1. ## Data likelihood

I'm trying to understand a paper which shows a linear model:

$\mathbf{x} = \mathbf{A}\mathbf{s} + \mathbf{\epsilon}\qquad\qquad(1)$

where $\mathbf{x}$ is an $L \times N$ vector, $\mathbf{A}$ is an $L \times M$ matrix, and $\mathbf{s}$ is an $M \times N$ vector. Additive Gaussian noise is represented by $\mathbf{\epsilon}$ with variance $\sigma^2$.

I'm trying to understand how it is that the data log likelihood has this form:

$\log P(\mathbf{x}|\mathbf{A},\mathbf{s}) \propto -\frac{1}{2 \sigma^2}(\mathbf{x}-\mathbf{A}\mathbf{s})^2\qquad\qquad(2)$

There is no indication of how the log likelihood in eqn (2) follows from (1), and I've seen it in a few papers already, so I'm assuming it's standard prerequisite knowledge of probability. I'm having trouble finding sources where I could look this kind of thing up.

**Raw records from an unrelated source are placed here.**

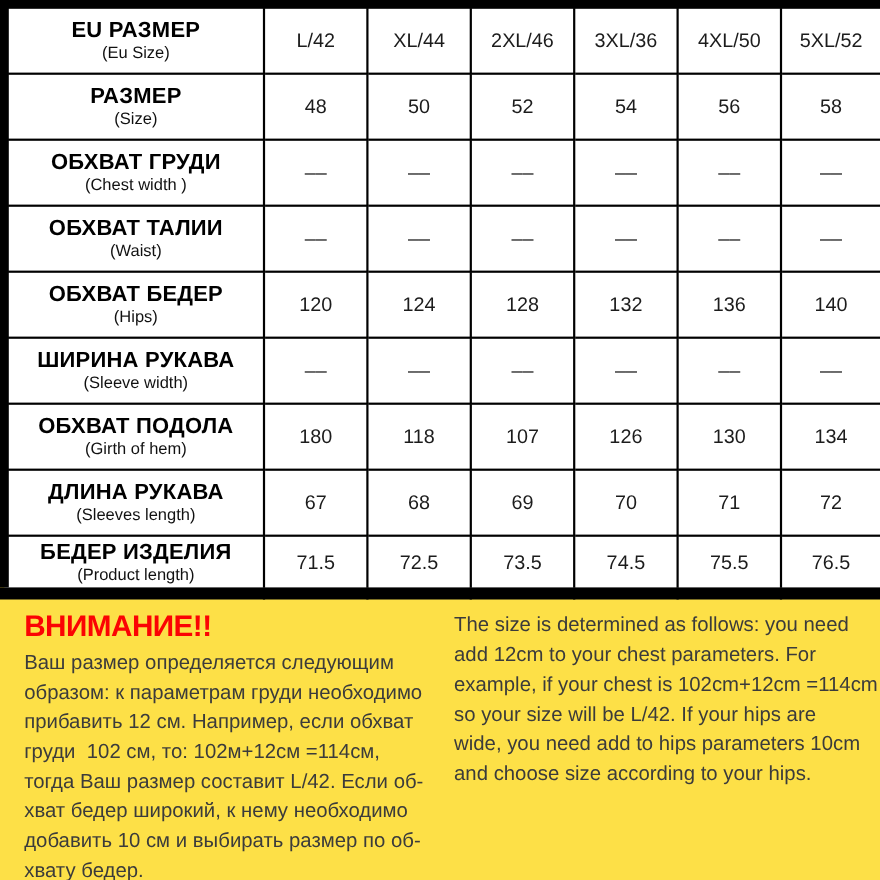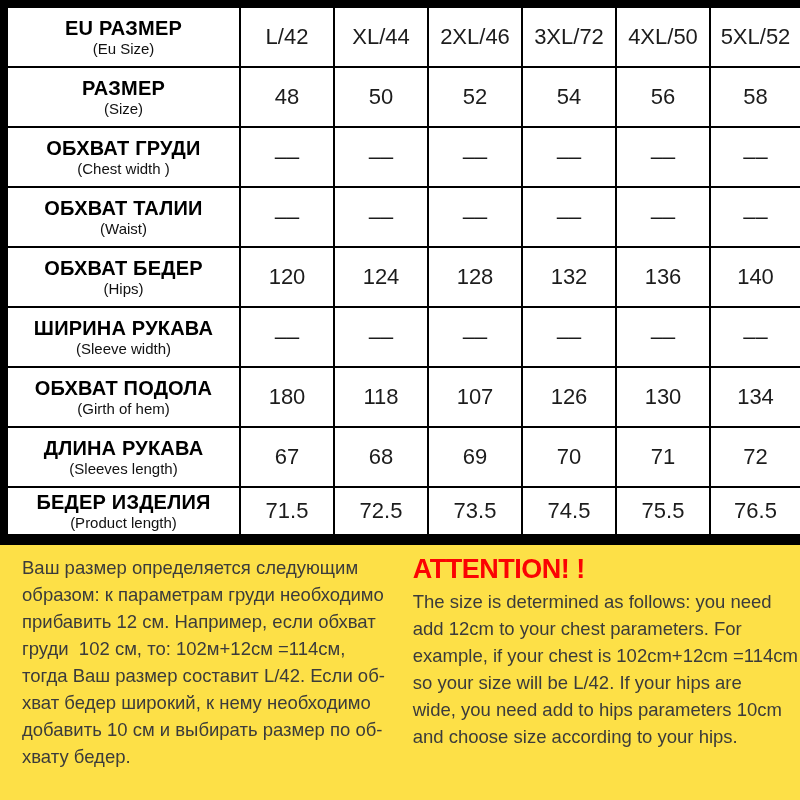--- a/index.html
+++ b/index.html
@@ -43,21 +43,21 @@
     letter-spacing: 0.2px;
     line-height: 22px;
   }
   .sub {
     font-size: 15px;
     color: #111;
     line-height: 18px;
     margin-top: 1px;
   }
   .val {
-    font-size: 22px;
+    font-size: 18px;
     color: #1c1c1c;
   }
   .notes {
     display: flex;
     margin-top: 9px;
   }
   .note-ru {
     box-sizing: border-box;
     width: 400px;
     padding-left: 22px;
@@ -100,21 +100,21 @@
     </colgroup>
     <tbody>
       <tr>
         <th>
           <div class="lbl">EU РАЗМЕР</div>
           <div class="sub">(Eu Size)</div>
         </th>
         <td class="val">L/42</td>
         <td class="val">XL/44</td>
         <td class="val">2XL/46</td>
-        <td class="val">3XL/72</td>
+        <td class="val">3XL/36</td>
         <td class="val">4XL/50</td>
         <td class="val">5XL/52</td>
       </tr>
       <tr>
         <th>
           <div class="lbl">РАЗМЕР</div>
           <div class="sub">(Size)</div>
         </th>
         <td class="val">48</td>
         <td class="val">50</td>
@@ -205,31 +205,31 @@
         <td class="val">73.5</td>
         <td class="val">74.5</td>
         <td class="val">75.5</td>
         <td class="val">76.5</td>
       </tr>
     </tbody>
   </table>
 
   <div class="notes">
     <div class="note note-ru">
+      <div class="note-heading">ВНИМАНИЕ!!</div>
       <div class="note-body">Ваш размер определяется следующим
 образом: к параметрам груди необходимо
 прибавить 12 см. Например, если обхват
 груди  102 см, то: 102м+12см =114см,
 тогда Ваш размер составит L/42. Если об-
 хват бедер широкий, к нему необходимо
 добавить 10 см и выбирать размер по об-
 хвату бедер.</div>
     </div>
     <div class="note note-en">
-      <div class="note-heading">ATTENTION! !</div>
       <div class="note-body">The size is determined as follows: you need
 add 12cm to your chest parameters. For
 example, if your chest is 102cm+12cm =114cm
 so your size will be L/42. If your hips are
 wide, you need add to hips parameters 10cm
 and choose size according to your hips.</div>
     </div>
   </div>
 
 </div>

Another confusing aspect, is that $(\mathbf{x}-\mathbf{A}\mathbf{s})$ has dimensions $L \times N$, so how can you calculate its square, and how can the log likelihood be a scalar?

2. For the benefit of others, I found a great source from Matrix normal distribution (Wikipedia) as the reference:

Dawid, A.P. (1981). "Some matrix-variate distribution theory: Notational considerations and a Bayesian application". Biometrika 68 (1): 265–274.

which suggests that the squared notation in equation (2) isn't a matrix square operation, and one can see how (2) follows from (1) with something like

$\mathbf{x}|\mathbf{A},\mathbf{s} \sim \mathcal{N}(\mathbf{A}\mathbf{s},\sigma)$

since $\mathbf{x}$ is a random variable of mean $\mathbf{A}\mathbf{s}$ with variance $\sigma^2$ as depicted in (1). Seems like this is on the right track, but correct me if I am wrong.